=== RECORDS SHOWN ===

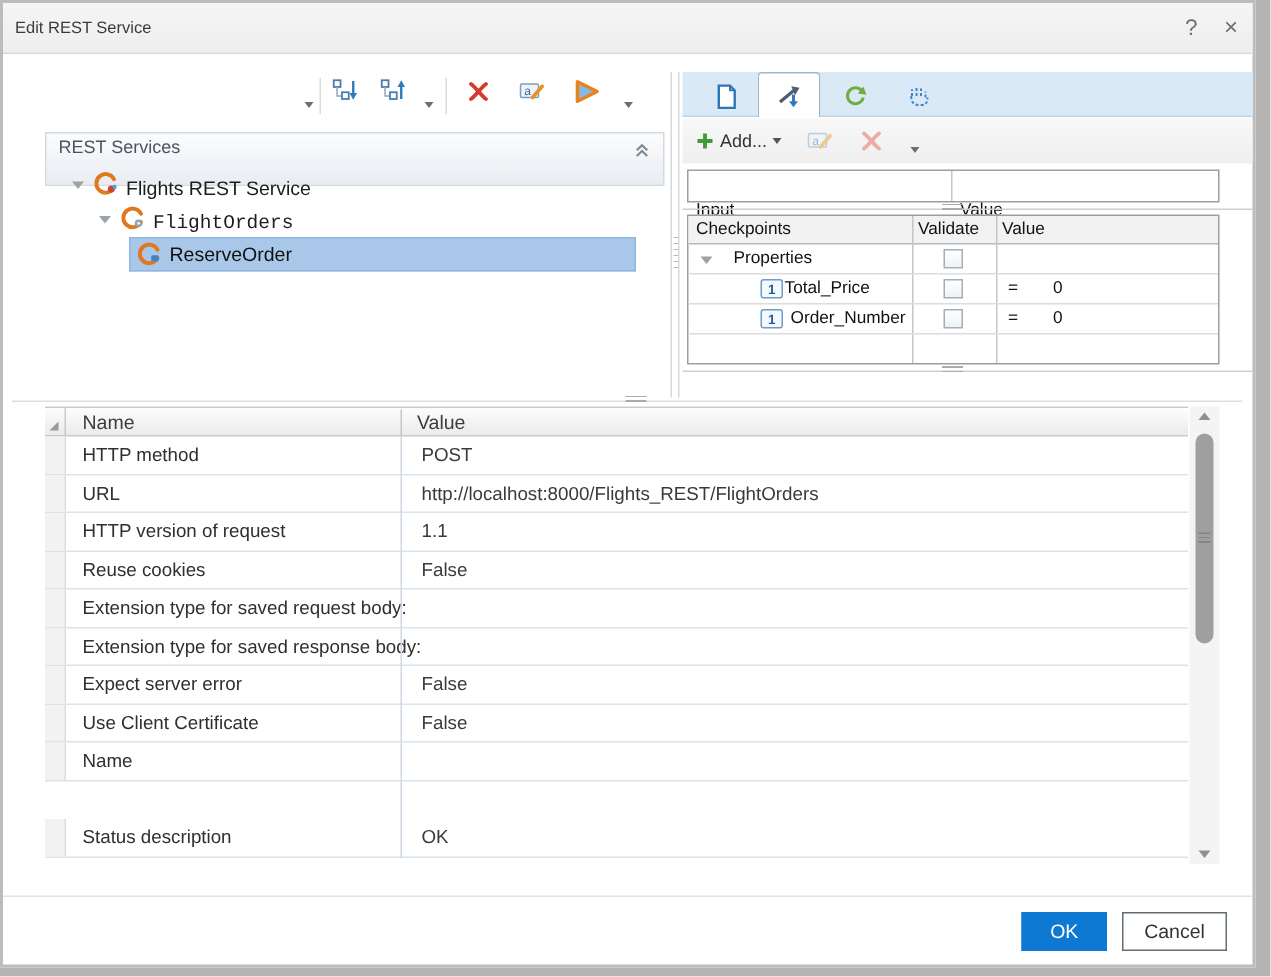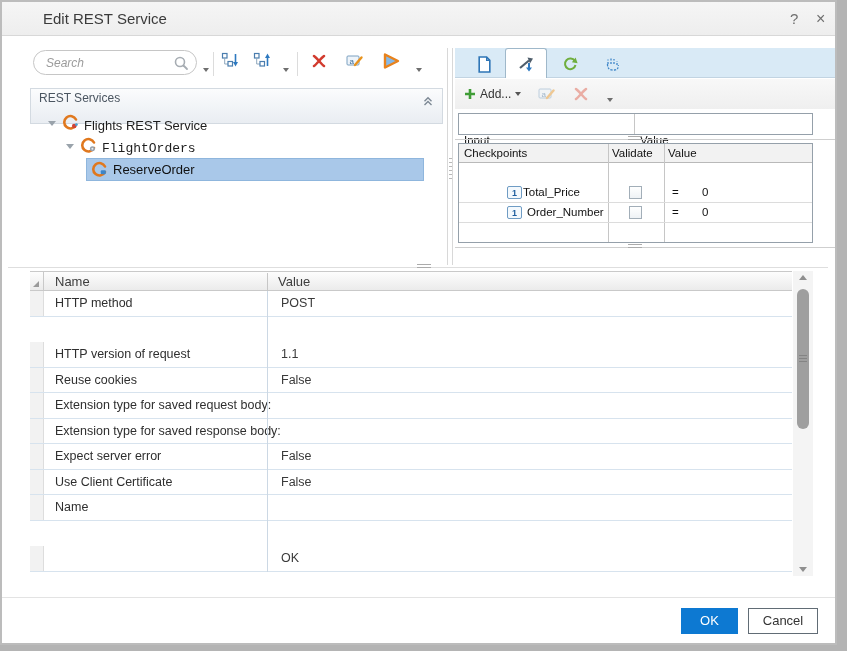--- a/index.html
+++ b/index.html
@@ -5,21 +5,21 @@
   * { box-sizing: border-box; margin: 0; padding: 0; }
   html,body { width: 847px; height: 651px; }
   body { font-family: "Liberation Sans", sans-serif; background: #e9e9e9; }
   .stage { position: relative; width: 847px; height: 651px; background: #b4b4b4; overflow: hidden; }
   .dialog { position: absolute; left:0; top:0; width:837px; height:645px;
             background:#fff; border:2px solid #bcbcbc; }
 
   
   .titlebar { position:absolute; left:0; top:0; width:833px; height:34px;
               background:linear-gradient(#f5f5f5,#eeeeee); border-bottom:1px solid #d8d8d8; }
-  .title { position:absolute; left:41px; top:0; line-height:34px; font-size:15px; color:#3b3b3b; }
+  .title { position:absolute; left:8px; top:0; line-height:34px; font-size:11px; color:#3b3b3b; }
   .tb-ico { position:absolute; top:0; line-height:34px; font-size:15px; color:#6f6f6f; cursor:pointer; }
   .tb-help { left:788px; } .tb-close { left:814px; font-size:16px; }
 
   
   .searchbox { position:absolute; left:31px; top:48px; width:164px; height:25px;
                border:1px solid #c6c6c6; border-radius:13px; background:#fff; }
   .searchbox input { position:absolute; left:12px; top:2px; width:124px; height:19px; border:none; outline:none;
                      font-family:"Liberation Sans",sans-serif; font-size:12px; font-style:italic; color:#555; background:transparent; }
   .searchbox input::placeholder { color:#9b9b9b; font-style:italic; }
   .search-mag { position:absolute; right:7px; top:4px; }
@@ -118,29 +118,20 @@
 
 <div class="stage">
  <div class="dialog">
 
   <div class="titlebar">
     <span class="title">Edit REST Service</span>
     <span class="tb-ico tb-help">?</span>
     <span class="tb-ico tb-close">×</span>
   </div>
 
-  <div class="searchbox">
-    <input placeholder="Search" style="">
-    <span class="search-mag">
-      <svg width="16" height="16" viewBox="0 0 16 16">
-            <circle cx="7" cy="7" r="4.5" fill="none" stroke="#a7adb3" stroke-width="1.6"></circle>
-            <path d="M10.5 10.5 L14 14" stroke="#a7adb3" stroke-width="1.8" stroke-linecap="round"></path>
-          </svg>
-    </span>
-  </div>
   <span class="caret" style="left:201px; top:66px;"></span>
   <span class="tsep" style="left:211px;"></span>
 
   <span class="tbtn" style="left:219px; top:50px;">
     <svg width="18" height="17" viewBox="0 0 18 17" fill="none">
       <rect x="1.5" y="1.5" width="4.5" height="4.5" stroke="#4a7dae" stroke-width="1.2"></rect>
       <path d="M3.7 6 V12 H7" stroke="#8fa8bd" stroke-width="1"></path>
       <rect x="7" y="9.5" width="4.5" height="4.5" stroke="#4a7dae" stroke-width="1.2"></rect>
       <path d="M14.5 2 V10" stroke="#2e79c0" stroke-width="1.6"></path>
       <polygon points="12,10 17,10 14.5,14.5" fill="#2e79c0"></polygon>
@@ -291,20 +282,25 @@
 
   <div class="rp-table cp-table">
     <div class="cp-head">
       <span class="cp-lbl" style="left:5px;">Checkpoints</span>
       <span class="cp-lbl" style="left:153px;">Validate</span>
       <span class="cp-lbl" style="left:209px;">Value</span>
     </div>
     <span class="col-line" style="left:149px;"></span>
     <span class="col-line" style="left:205px;"></span>
 
+    <div class="cp-row" style="top:19px;">
+      <span class="texp" style="left:8px; top:8px;"></span>
+      <span class="cp-lbl" style="left:30px;">Properties</span>
+      <span class="checkbox"></span>
+    </div>
     <div class="cp-row" style="top:39px;">
       <span class="numico" style="left:48px;">1</span>
       <span class="cp-lbl" style="left:64px;text-align:center;">Total_Price</span>
       <span class="checkbox"></span>
       <span class="cp-lbl" style="left:213px;">=</span>
       <span class="cp-lbl" style="left:243px;">0</span>
     </div>
     <div class="cp-row" style="top:59px;">
       <span class="numico" style="left:48px;">1</span>
       <span class="cp-lbl" style="left:68px;">Order_Number</span>
@@ -328,20 +324,25 @@
       <span class="h-name">Name</span>
       <span class="h-value">Value</span>
       <span class="pg-vline-h"></span>
     </div>
 
     <div class="prow" style="top:20px;">
       <span class="gut"></span>
       <span class="nm">HTTP method</span>
       <span class="vl">POST</span>
     </div>
+    <div class="prow" style="top:45.5px;">
+      <span class="gut"></span>
+      <span class="nm">URL</span>
+      <span class="vl">http://localhost:8000/Flights_REST/FlightOrders</span>
+    </div>
     <div class="prow" style="top:71px;">
       <span class="gut"></span>
       <span class="nm">HTTP version of request</span>
       <span class="vl">1.1</span>
     </div>
     <div class="prow" style="top:96.5px;">
       <span class="gut"></span>
       <span class="nm">Reuse cookies</span>
       <span class="vl">False</span>
     </div>
@@ -365,20 +366,21 @@
       <span class="nm">Use Client Certificate</span>
       <span class="vl">False</span>
     </div>
     <div class="prow" style="top:224px;">
       <span class="gut"></span>
       <span class="nm">Name</span>
       <span class="vl"></span>
     </div>
     <div class="prow" style="top:275px;">
       <span class="gut"></span>
+      <span class="nm">Status description</span>
       <span class="vl">OK</span>
     </div>
 
     <span class="pg-vline"></span>
   </div>
 
   <div class="sbar">
     <span class="sarrow up">
           <span></span>
         </span>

===

*WHAT IS REQUIRED:* Write out the lines from the start of the material to the line with "sans-serif; background: #e9e9e9;", inclusive and exactly. Skip the pictures.

*COMPLETED EXERCISE:*
--- a/index.html
+++ b/index.html
@@ -5,21 +5,21 @@
   * { box-sizing: border-box; margin: 0; padding: 0; }
   html,body { width: 847px; height: 651px; }
   body { font-family: "Liberation Sans", sans-serif; background: #e9e9e9; }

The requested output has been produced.